TASK PROMPT:
Restate the data exactly as given and keep the pictures out.

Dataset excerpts
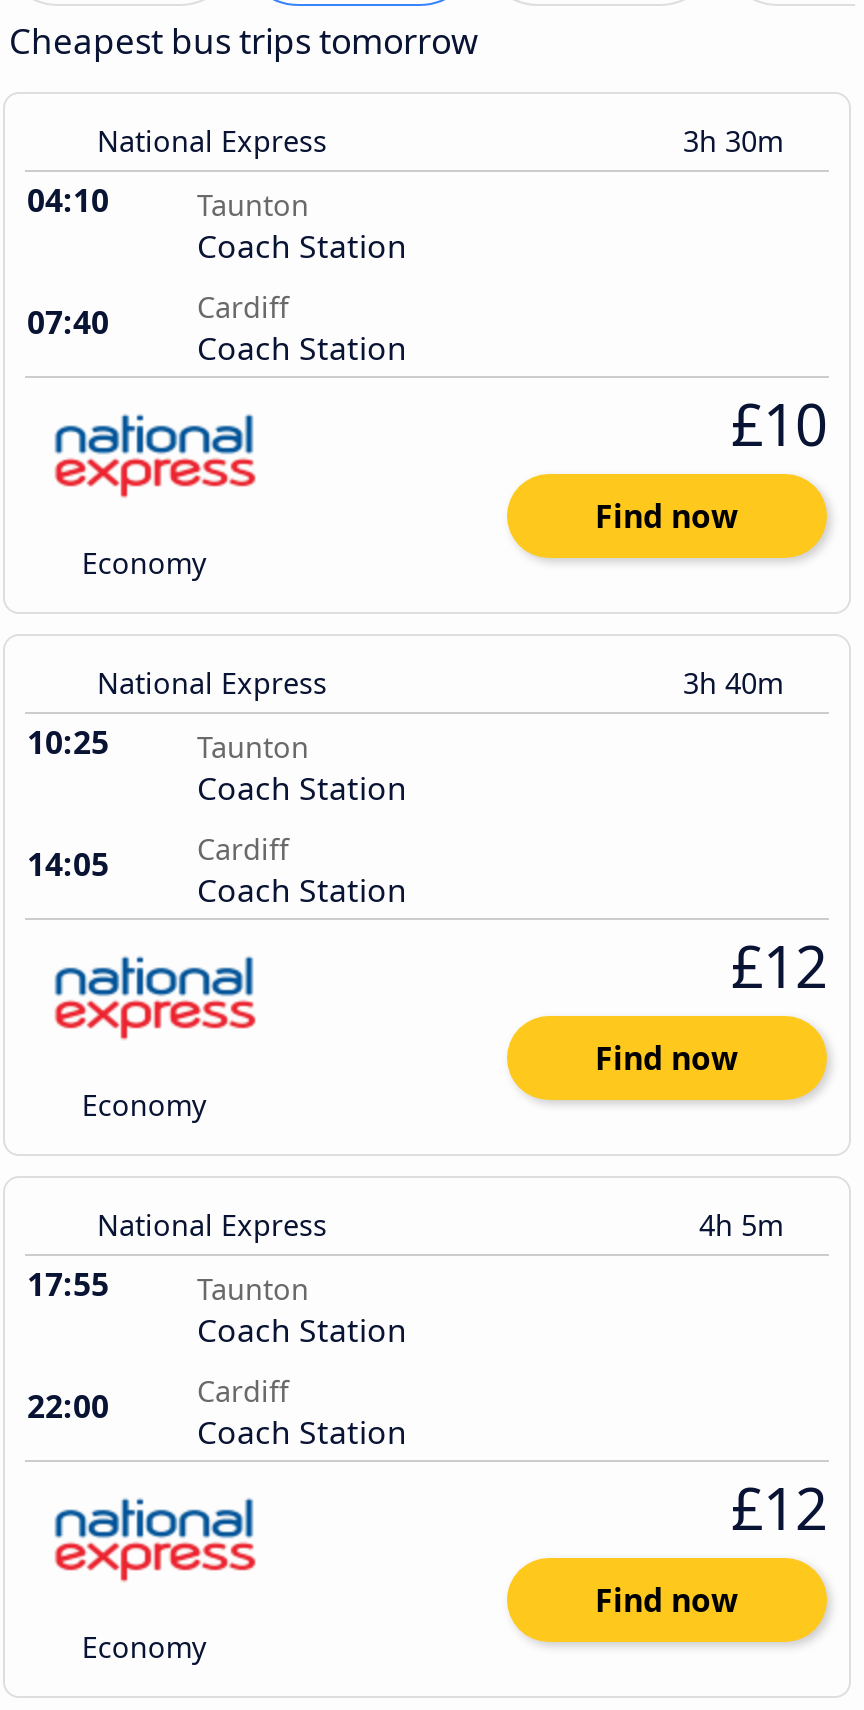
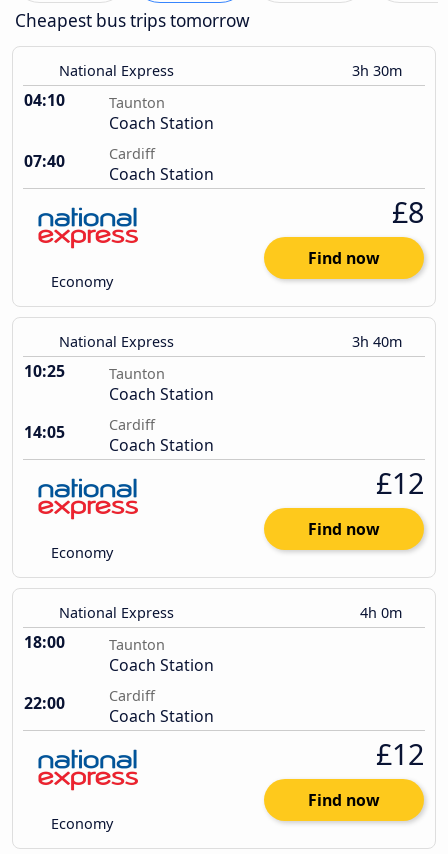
- £10
+ £8

- 4h 5m
+ 4h 0m

- 17:55
+ 18:00
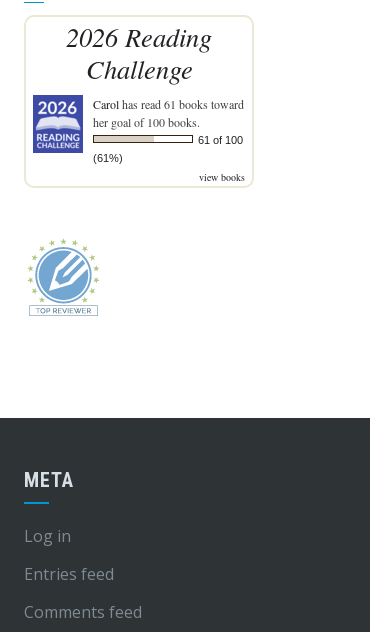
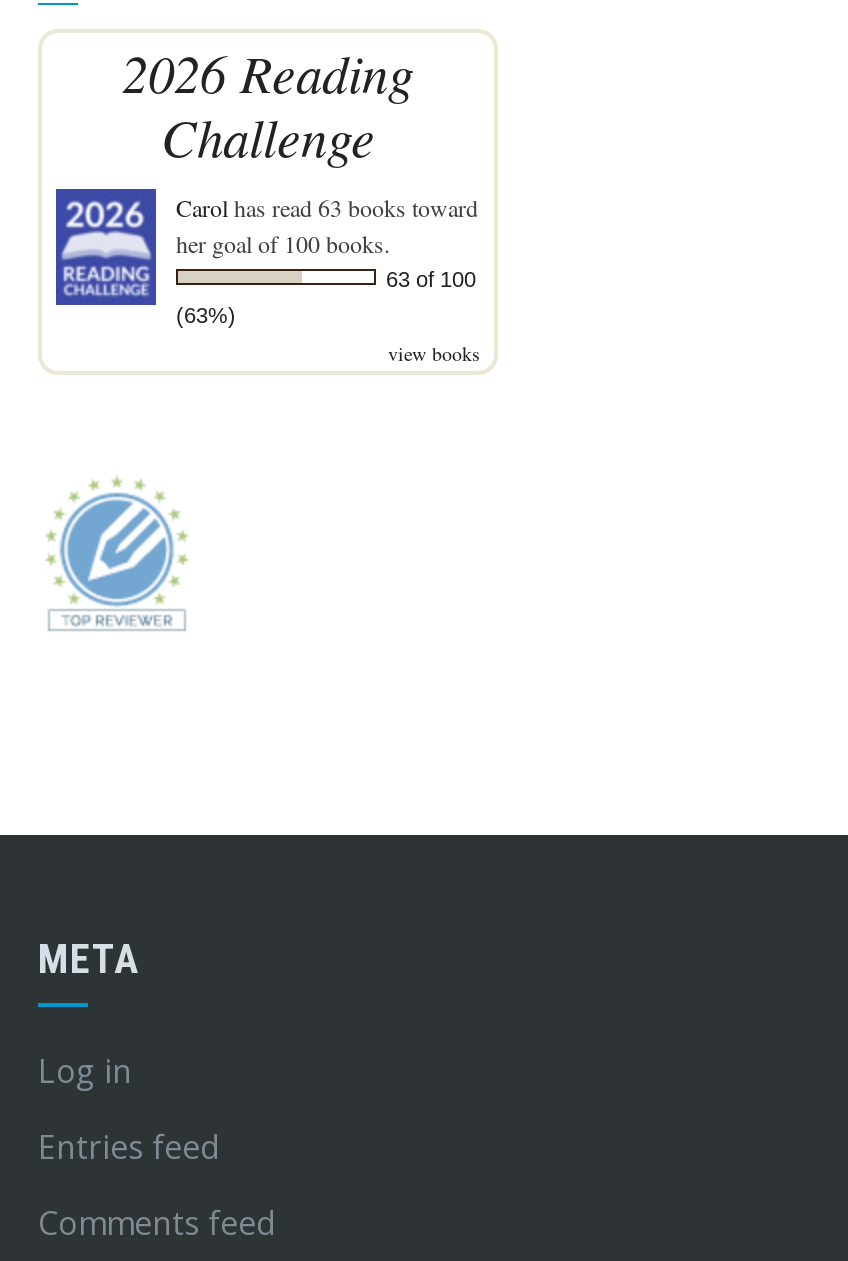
- Carol has read 61 books toward
+ Carol has read 63 books toward

- 61 of 100
+ 63 of 100

- (61%)
+ (63%)
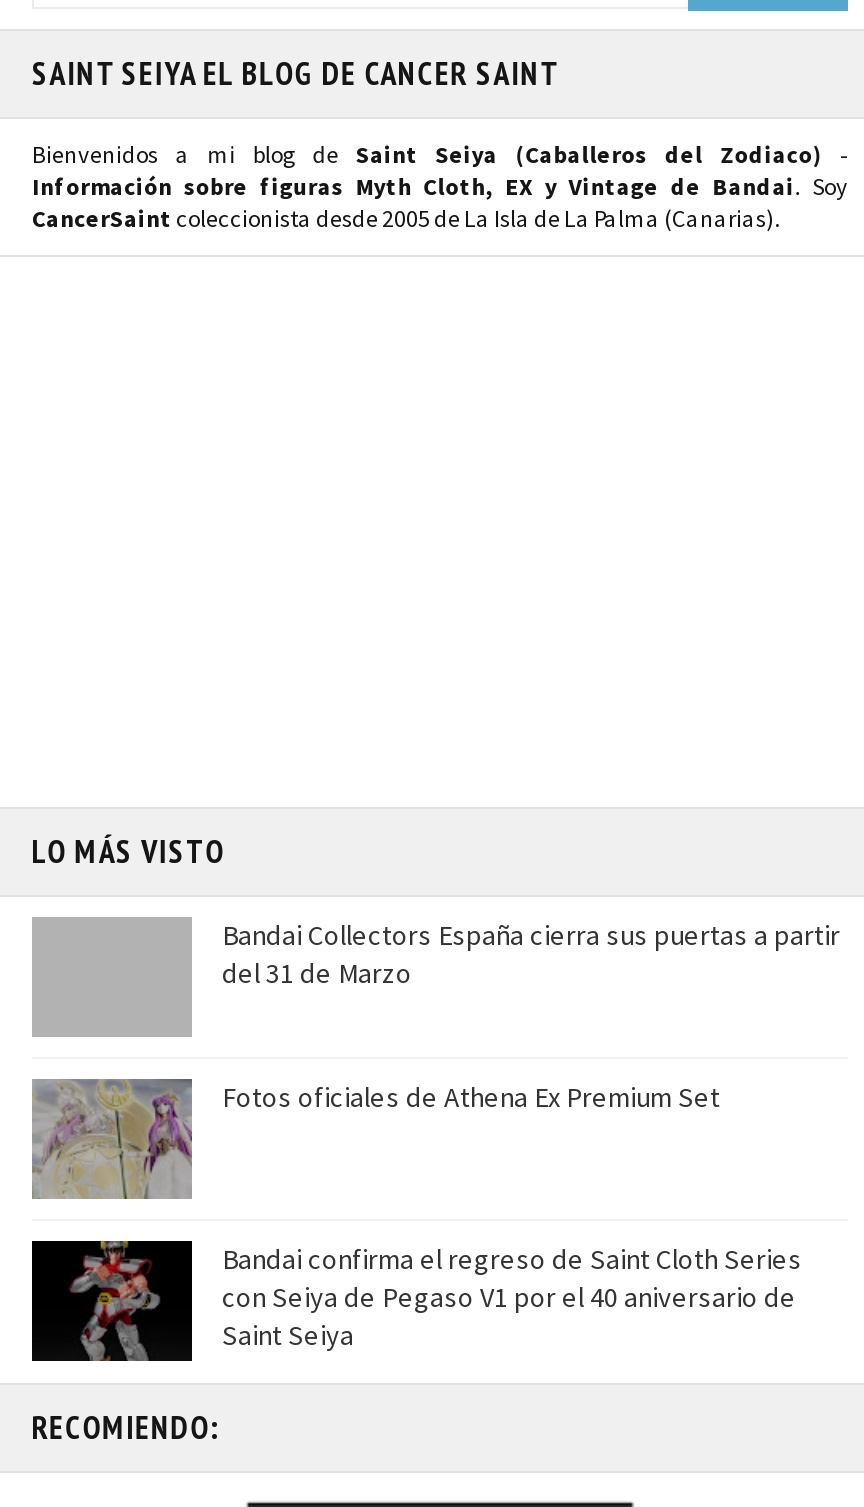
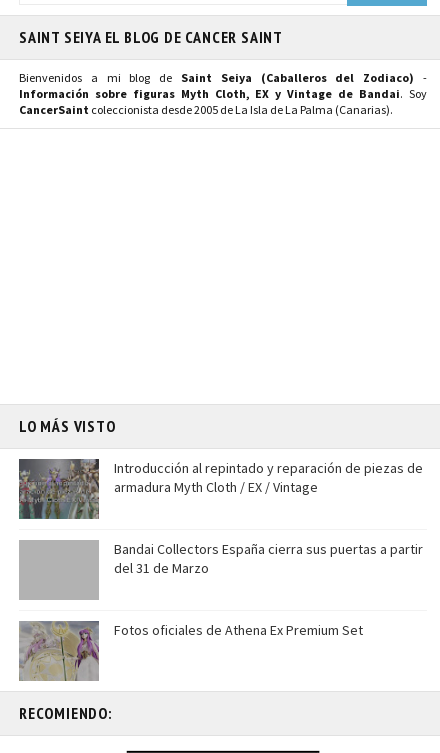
+ [image]
+ Introducción al repintado y reparación de piezas de
+ armadura Myth Cloth / EX / Vintage

moved down: [image] | Bandai Collectors España cierra sus puertas a partir | del 31 de Marzo | Fotos oficiales de Athena Ex Premium Set

- [image]
- Bandai confirma el regreso de Saint Cloth Series
- con Seiya de Pegaso V1 por el 40 aniversario de
- Saint Seiya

ANSWER SPACE:
- £10
+ £8

- 4h 5m
+ 4h 0m

- 17:55
+ 18:00
- Carol has read 61 books toward
+ Carol has read 63 books toward

- 61 of 100
+ 63 of 100

- (61%)
+ (63%)
+ [image]
+ Introducción al repintado y reparación de piezas de
+ armadura Myth Cloth / EX / Vintage

moved down: [image] | Bandai Collectors España cierra sus puertas a partir | del 31 de Marzo | Fotos oficiales de Athena Ex Premium Set

- [image]
- Bandai confirma el regreso de Saint Cloth Series
- con Seiya de Pegaso V1 por el 40 aniversario de
- Saint Seiya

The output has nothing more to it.